So not in the mood to talk to anyone right now.
First time to spend the night here at my dad’s and I don’t like it. I never like it in here but I got no choice goddamnit! Just why the hell am I here again?! 😥 Oh yeah, my dad’s going out of town tonight so he requested that my lil sis and I to stay the night. Pfffft. Just pfffft. Pffft. Pfffft. Pfffft. Pffft.
Since my dad’s gone, it’s only the four of us here. Me and my three siblings together. It’s been what, three months now since the last time we’ve lived together? I missed them so much. Tho we see each other occasionally, it’s still sad not living together. I mean we’ve lived our whole lives together and now that we don’t… is just a sad reality.
My mom’s alone in her apartment. Tho she’s not really alone ’cause lola is living there too but I mean you know, she’s gonna sleep alone in her bed. And thinking about that is not making me feel any better.
Also, someone just told me ‘stop’. You probably won’t understand anything about this but whatever.

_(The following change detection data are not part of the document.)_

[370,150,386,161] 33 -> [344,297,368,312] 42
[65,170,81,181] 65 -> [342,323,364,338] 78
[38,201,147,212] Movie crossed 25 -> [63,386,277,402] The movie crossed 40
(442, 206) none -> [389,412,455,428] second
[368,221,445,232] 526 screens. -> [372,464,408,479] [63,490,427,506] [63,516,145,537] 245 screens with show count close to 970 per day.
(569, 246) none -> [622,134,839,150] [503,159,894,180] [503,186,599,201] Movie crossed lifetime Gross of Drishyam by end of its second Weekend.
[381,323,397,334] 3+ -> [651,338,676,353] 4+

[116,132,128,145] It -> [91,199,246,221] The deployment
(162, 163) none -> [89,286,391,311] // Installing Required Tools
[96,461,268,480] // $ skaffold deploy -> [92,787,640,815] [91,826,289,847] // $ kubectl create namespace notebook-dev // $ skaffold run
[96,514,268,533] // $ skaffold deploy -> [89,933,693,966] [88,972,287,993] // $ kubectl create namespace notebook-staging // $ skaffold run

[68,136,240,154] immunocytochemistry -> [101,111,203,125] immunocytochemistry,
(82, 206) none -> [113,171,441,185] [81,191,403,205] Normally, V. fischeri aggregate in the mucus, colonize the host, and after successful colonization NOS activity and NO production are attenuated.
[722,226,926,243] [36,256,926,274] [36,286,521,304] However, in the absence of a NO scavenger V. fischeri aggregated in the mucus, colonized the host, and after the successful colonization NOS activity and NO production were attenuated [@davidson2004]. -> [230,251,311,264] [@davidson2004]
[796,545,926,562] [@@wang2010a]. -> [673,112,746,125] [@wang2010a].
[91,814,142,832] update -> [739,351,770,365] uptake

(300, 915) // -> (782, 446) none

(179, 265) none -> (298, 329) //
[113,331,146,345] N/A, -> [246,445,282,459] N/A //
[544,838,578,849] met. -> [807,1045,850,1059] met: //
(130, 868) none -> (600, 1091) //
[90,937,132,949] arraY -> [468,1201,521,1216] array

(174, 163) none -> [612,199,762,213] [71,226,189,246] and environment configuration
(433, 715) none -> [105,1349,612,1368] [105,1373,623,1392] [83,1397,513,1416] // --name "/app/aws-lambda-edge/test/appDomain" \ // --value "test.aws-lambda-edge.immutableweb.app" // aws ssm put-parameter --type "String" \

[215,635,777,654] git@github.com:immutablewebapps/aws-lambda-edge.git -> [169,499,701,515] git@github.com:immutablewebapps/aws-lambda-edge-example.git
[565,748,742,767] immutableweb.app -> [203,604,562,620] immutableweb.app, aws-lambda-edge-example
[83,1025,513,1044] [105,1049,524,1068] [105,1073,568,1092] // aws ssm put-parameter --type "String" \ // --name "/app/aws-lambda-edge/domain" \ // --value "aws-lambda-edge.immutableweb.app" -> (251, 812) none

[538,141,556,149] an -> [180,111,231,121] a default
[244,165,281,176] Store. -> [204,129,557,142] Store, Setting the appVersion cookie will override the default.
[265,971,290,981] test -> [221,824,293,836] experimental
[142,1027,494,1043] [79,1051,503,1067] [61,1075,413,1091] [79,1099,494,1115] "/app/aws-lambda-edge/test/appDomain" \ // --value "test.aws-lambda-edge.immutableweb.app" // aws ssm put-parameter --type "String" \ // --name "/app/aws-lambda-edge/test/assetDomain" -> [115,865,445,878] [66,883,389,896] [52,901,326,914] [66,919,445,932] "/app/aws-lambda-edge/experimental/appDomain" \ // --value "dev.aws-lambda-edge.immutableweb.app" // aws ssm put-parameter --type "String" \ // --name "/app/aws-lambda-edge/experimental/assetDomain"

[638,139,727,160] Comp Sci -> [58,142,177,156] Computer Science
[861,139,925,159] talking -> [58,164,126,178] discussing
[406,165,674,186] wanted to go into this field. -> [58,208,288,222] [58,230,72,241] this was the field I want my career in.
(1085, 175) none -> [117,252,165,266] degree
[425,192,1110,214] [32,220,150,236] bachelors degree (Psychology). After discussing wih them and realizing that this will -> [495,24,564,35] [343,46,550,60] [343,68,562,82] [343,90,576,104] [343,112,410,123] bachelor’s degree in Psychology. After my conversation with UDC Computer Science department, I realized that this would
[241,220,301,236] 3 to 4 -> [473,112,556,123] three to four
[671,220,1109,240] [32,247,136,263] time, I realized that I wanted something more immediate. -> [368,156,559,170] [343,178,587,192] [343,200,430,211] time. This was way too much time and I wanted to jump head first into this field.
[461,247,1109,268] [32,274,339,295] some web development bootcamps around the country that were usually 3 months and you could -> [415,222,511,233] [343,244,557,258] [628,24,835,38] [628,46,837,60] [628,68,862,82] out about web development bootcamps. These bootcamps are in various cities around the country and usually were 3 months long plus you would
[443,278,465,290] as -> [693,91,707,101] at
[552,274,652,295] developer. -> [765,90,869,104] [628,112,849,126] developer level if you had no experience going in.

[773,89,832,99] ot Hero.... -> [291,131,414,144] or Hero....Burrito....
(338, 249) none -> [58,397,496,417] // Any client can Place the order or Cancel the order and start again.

So yeah, someone just pressed the red signal on my face and I was like okay do whatever you want. Don’t get me wrong, I totally respect the decision because I believed I’m at fault somehow since I’m so not myself today and my mood triggered that decision maybe, whatever. But what irked me, was what was said to me next. Apparently, raising the red flag was my own fault because it was really what I wanted in the first place. I wanted to retort ’cause excuse me, it wasn’t me who raised the red flag NOW, why are you telling on my face that “let’s stop ’cause it really was what you wanted”. I mean it was your decision now, why pass the blame on me when clearly it was you who made the decision. At least, when I decided to stop I made it sure it was my decision and not some ‘it was what you wanted anyway’ kind of reason. Like go fuck yourself I don’t have the energy to fight for this. Alright. Let’s stop then.
Buuuuutthenagain, breather people. I’m okay now. I just needed to let these things out of my mind. I’m okay!!!! 😀
I was pissed. Nothing GOOD comes out of anger kaya kung ano ano nasabi ko. Hurtful words are said when we get caught up in the moment. Sorry.